Dealing with rejection in the workplace
A few months ago, I had lunch with a dean at a major university in the Philadelphia area.
I had worked with him years ago in another city. Listening to his plans to build up his department, I dropped a hint that I would be happy to teach a course on an adjunct basis.
I expected him to explode with joy upon discovering that I was willing to work for the tiny stipend usually given to parttime college instructors.
But he quickly switched the topic of conversation.
Thinking my former coworker had not heard me, I repeated my offer. He then told me he was hiring only “heavy hitters.” I was overwhelmed with confusion. After all, I have a doctorate. I have expertise in the guy’s field. I have taught at 12 different colleges. I have written eight books. I have spoken all around the world. Yet the man sent me a clear message that he thought I wasn’t good enough. Gulp. Following the lunch, I became obsessed with the smackdown to the point that my head swirled for the next few days with semi-rational questions. What did this guy know about me that I don’t know? How had I offended him in our past working relationship? Why did I set myself up in the first place by making the offer to work with him?
Are you getting the impression that I felt deeply hurt and humiliated by the experience? You’re so right. Yet I knew for sure that, for the sake of my mental equilibrium, I needed to reframe my interpretation of the event.
“If you are brave enough often enough, we will fall,” writes Brene Brown in “Rising Strong.” “But we can all get back up.”
As you can tell from my personal anecdote, I obviously am far from an expert in handling career disappointments. But many other people are.
Here are some ideas from experts to consider the next time you don’t obtain a job, a client, a referral, a promotion or a raise.
• Understand the human factor. When people-in-power fail to recognize your obvious genius, the rejection may say more about them than about you. Perhaps a hiring manager or a distressed entrepreneur rejected you because of fears that you would outshine them. After all, they possess the same foibles as everyone else.
• Acknowledge the X factor. It may be that the people who turned you down heard unflattering, but untrue, comments about you from one of your frenemies. But, for a variety of reasons, they are unlikely to put those cards on the table. So you probably will never know what went on behind your back.
• Know yourself. Because
someone tells you that you have three heads, do not under any circumstances run out and buy three hats. Do all you can to help the other individual see you accurately, and then let go. Never, ever buy into another’s erroneous perception of you.
• Acknowledge the insanity. Consider that going to a job interview, for example, is giving perfect strangers the power to judge you and everything you ever stood for. It’s just plain nuts. But unavoidable.
• Share your feelings. “Many of us feel uncomfortable revealing ourselves
to others,” writes Elizabeth Lesser in “Broken Open: How Difficult Times Can Help Us Grow.” “But what lies beneath the surface is what makes us lovable.” I believe strongly in the adage that a worry shared is a worry halved. Many times over the years, I have been deeply encouraged by other people’s willingness to chime in following my tale of woe with, “Oh, yeah, that happened to me, too” or “I would feel the same way if someone said that to me” when I revealed a wound I suffered in the work world.

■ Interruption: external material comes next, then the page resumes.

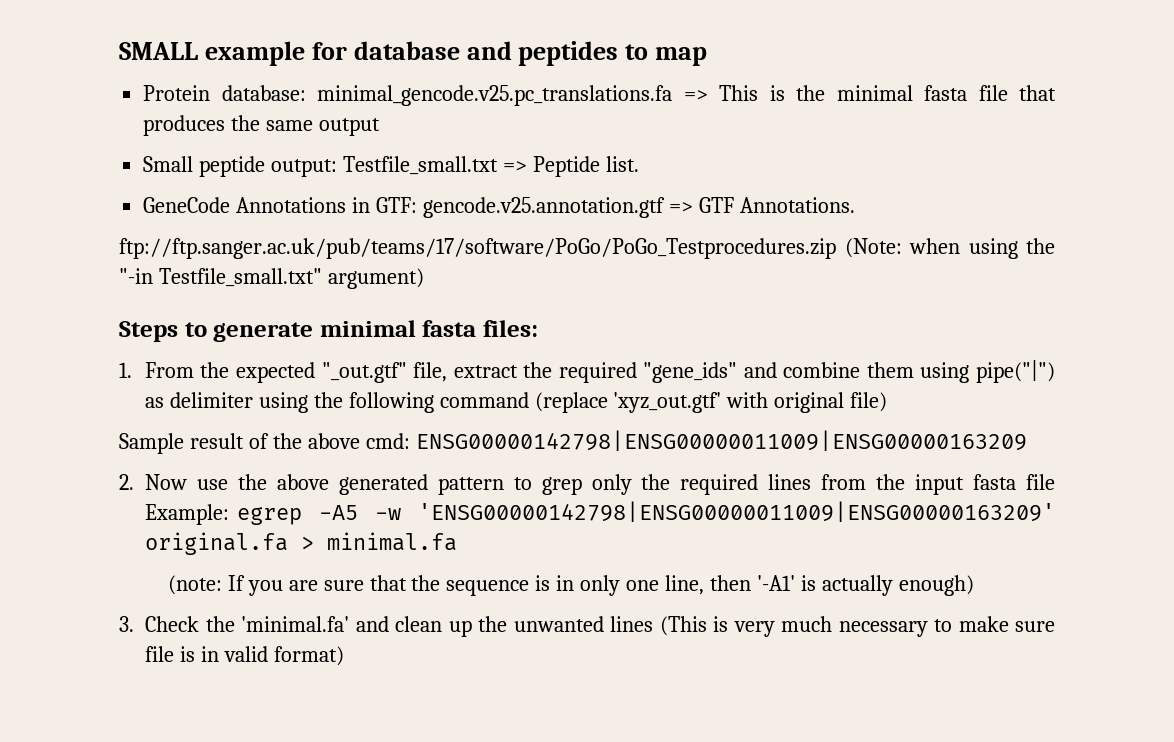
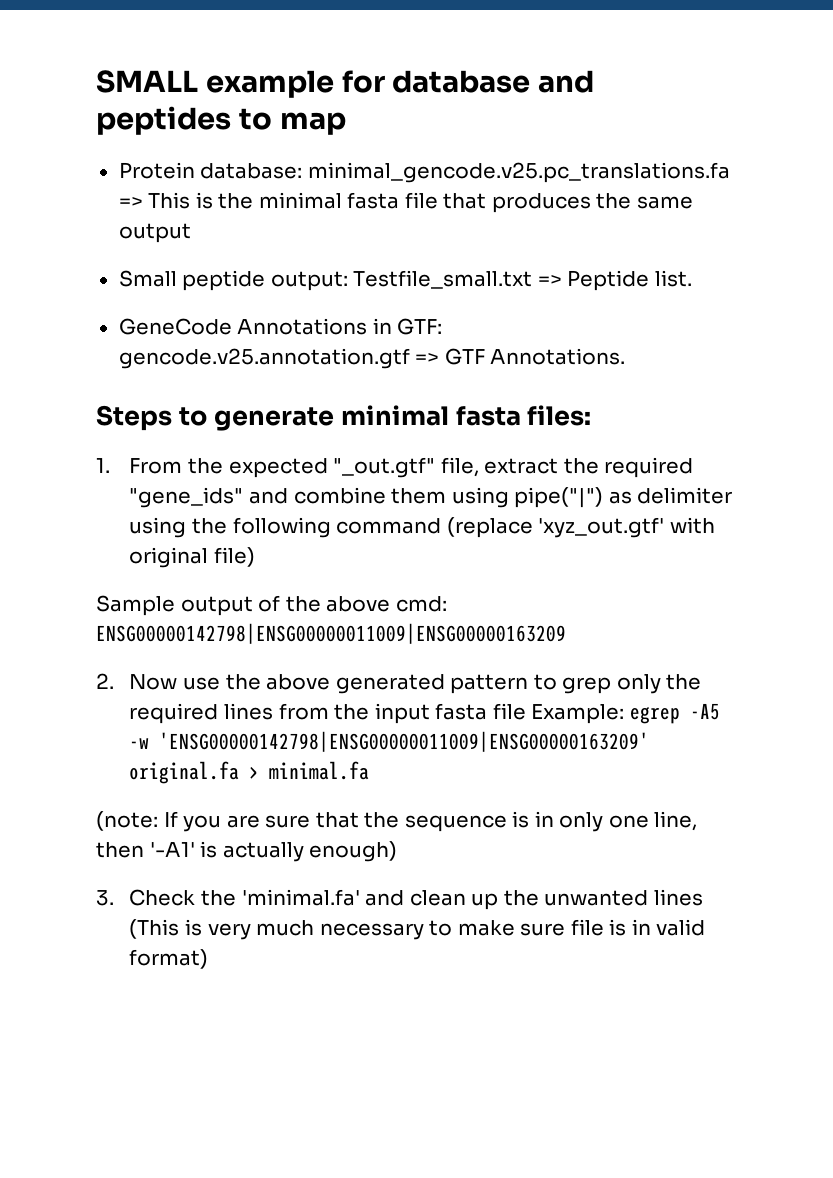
- ftp://ftp.sanger.ac.uk/pub/teams/17/software/PoGo/PoGo_Testprocedures.zip (Note: when using the "-in Testfile_small.txt" argument)
- Sample result of the above cmd: ENSG00000142798|ENSG00000011009|ENSG00000163209
+ Sample output of the above cmd: ENSG00000142798|ENSG00000011009|ENSG00000163209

• Curb your reaction. If you routinely react to bad career news as if it’s a nuclear attack, you may want to learn how to reframe negative events. Something I find helpful is to create three columns on my computer screen. In the first, I write the triggering situation such as “College implies I am not a heavy hitter.” In the middle, I put down my kneejerk response. In this case, it was “I must be a loser.” Next to that statement, I respond to myself with the healthier, “He has some kind of wrong impression of me beyond my control. Quit obsessing.”
• Move on. Although it’s easy to continue feeling bad because of some sort of loss in the work place, it’s completely counterproductive. In effect, clinging to your negativity gives to your critic all your professional and personal power. Hold onto it yourself. In
the topsy turvy world of work, you’re going to need it. So do you think I should send the university dean an anonymous poison pen letter?